Galilée: Peut-on concilier un texte sacré et une démonstration scientifique ?0

Posted on novembre 25th, 2012 in En terminale

 Copernic puis Galilée démontrent que c’est la Terre qui tourne autour du Soleil et non l’inverse, comme l’implique un passage célèbre de la Bible. Galilée repousse ici l’accusation d’hérésie.

Je croirai volontiers que l’autorité des lettres sacrées n’eut pas d’autre intention que d’enseigner aux hommes les articles et les propositions qui, nécessaires à leur salut et dépassant toute raison humaine, ne pouvaient être enseignés et rendus croyables sinon par la bouche même de l’Esprit Saint. Mais que Dieu qui nous a doués de sens, de raison et d’intellect ait voulu que nous négligions d’en faire usage, qu’il ait voulu nous donner un autre moyen de connaître ce que nous pouvons atteindre par eux, je ne pense pas qu’il soit nécessaire de le croire, et surtout dans ces sciences dont l’Ecriture ne nous offre que d’infimes parcelles dispersées çà et là, ce qui est justement le cas de l’astronomie, dont il est si peu question dans les livres saints que les planètes ne s’y trouvent même pas nommées. Si les premiers auteurs sacrés avaient eu la pensée d’enseigner au peuple l’ordre et le mouvement des corps célestes, ils n’en auraient pas traité si brièvement, car ce qu’ils en disent n’est rien en comparaison des innombrables, des très hautes, des très admirables vérités que cette science enferme. […]

Etant donc supposé et provisoirement accordé à l’adversaire que les paroles du texte sacré doivent être prises au pied de la lettre, autrement dit que Dieu arrêta le Soleil et prolongea le jour à la prière de Josué[1] afin qu’il pût obtenir la victoire,[…] je dis que ce passage nous montre manifestement la fausseté et l’impossibilité du système du monde aristotélicien et ptoléméen, et s’accorde au contraire fort bien au système de Copernic. […]

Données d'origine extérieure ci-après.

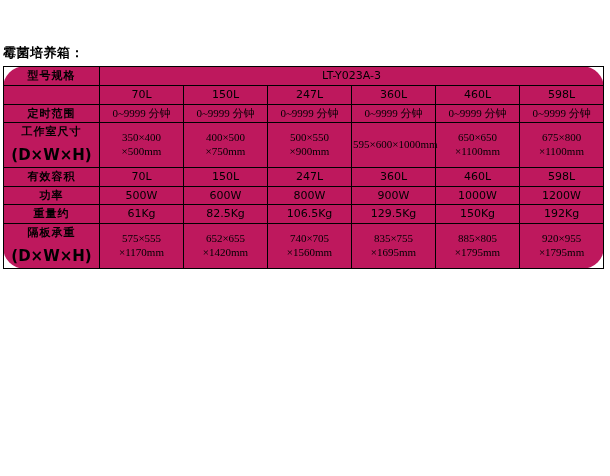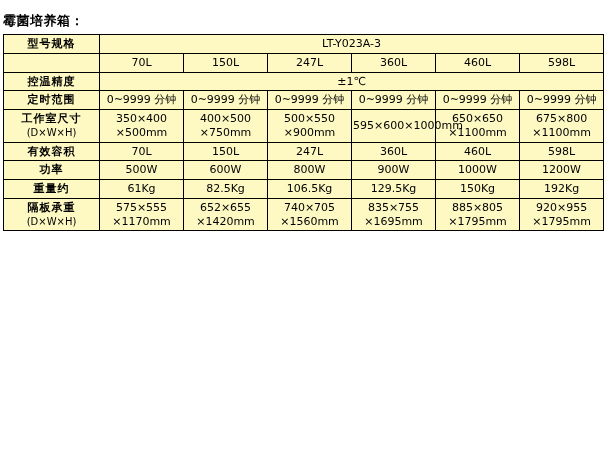--- a/index.html
+++ b/index.html
@@ -23,8 +23,9 @@
   .doc-title {
     font-size: 13px;
     font-weight: bold;
-    padding: 12px 0 4px 3px;
+    padding: 3px 0 4px 3px;
     letter-spacing: 0.5px;
+    margin-top: 41px;
   }
   table.spec {
     border-collapse: collapse;

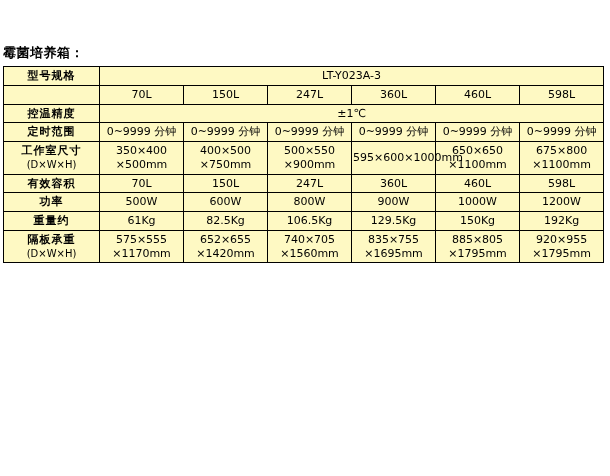--- a/index.html
+++ b/index.html
@@ -32,7 +32,8 @@
     table-layout: fixed;
     width: 600px;
     margin-left: 3px;
-    background: #fef9c3;
+    background: #be185d;
+    border-radius: 22px;
   }
   table.spec td {
     border: 1px solid #000000;

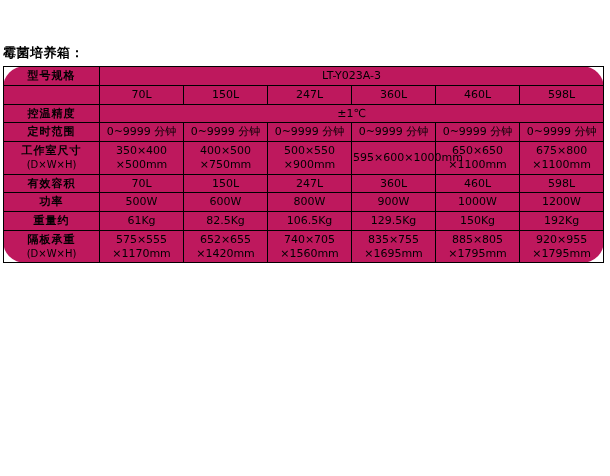--- a/index.html
+++ b/index.html
@@ -101,12 +101,6 @@
     <tbody id="rows-body">
         <tr>
           <td class="label">
-            <span class="lab-line1">控温精度</span>
-          </td>
-          <td class="val" colspan="6">±1℃</td>
-        </tr>
-        <tr>
-          <td class="label">
             <span class="lab-line1">定时范围</span>
           </td>
           <td class="val val-small">0~9999 分钟</td>

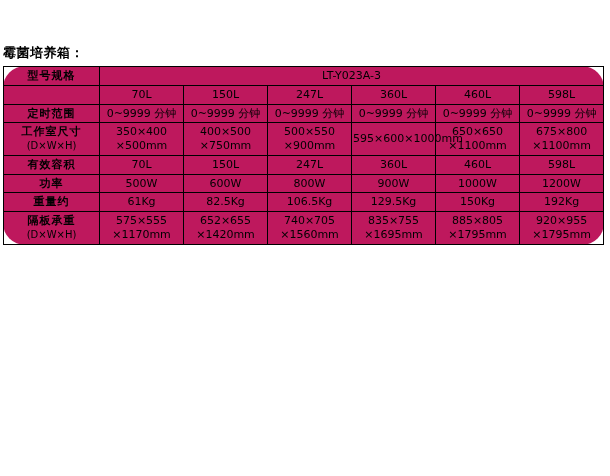--- a/index.html
+++ b/index.html
@@ -61,6 +61,7 @@
   }
   td.val-small {
     font-size: 10.5px;
+    font-family: Liberation Serif, serif;
   }
   .lab-line1 { display: block; }
   .w-label { width: 96px; }

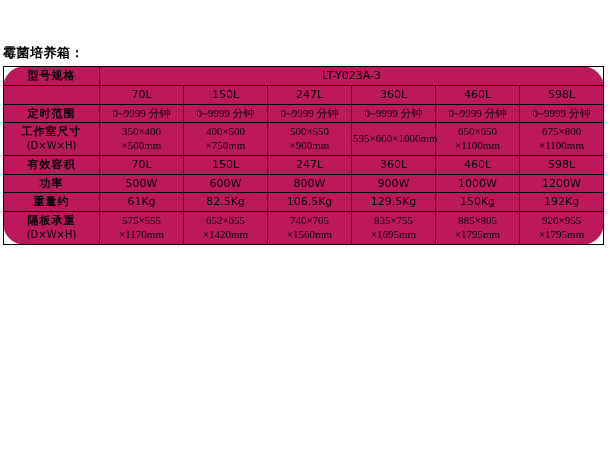--- a/index.html
+++ b/index.html
@@ -50,11 +50,11 @@
     padding: 2px 2px;
   }
   td.label .sub {
-    font-weight: normal;
-    font-size: 10px;
+    font-weight: bold;
+    font-size: 15px;
     letter-spacing: 0;
     display: block;
-    margin-top: 1px;
+    margin-top: 7px;
   }
   td.val {
     font-size: 11px;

            J’ai découvert et irréfutablement démontré que le globe du Soleil tourne sur lui-même, son entière conversion durant à peu près le temps d’un mois lunaire et s’effectuant dans le sens de presque toutes les autres conversions célestes ; et d’autre part, il est très probable et très vraisemblable que le Soleil, principal instrument et ministre de la nature et pour ainsi dire cœur du monde, donne non seulement la lumière, comme il apparaît clairement qu’il la donne, mais aussi le mouvement à toutes les planètes qui tournent autour de lui. Si donc, conformément à l’hypothèse de Copernic, nous attribuons à la Terre la rotation diurne sur elle-même, qui ne voit que pour arrêter tout le système et prolonger ainsi, sans perturber l’ensemble des relations réciproques entre les planètes, le temps de l’illumination diurne, il a suffi que le Soleil fût arrêté, comme le disent expressément les paroles du texte sacré ? Voici donc comment, sans introduire aucune confusion dans les parties de l’univers et sans altérer en rien le sens littéral de l’Ecriture, on peut, en arrêtant le Soleil, prolonger le jour terrestre.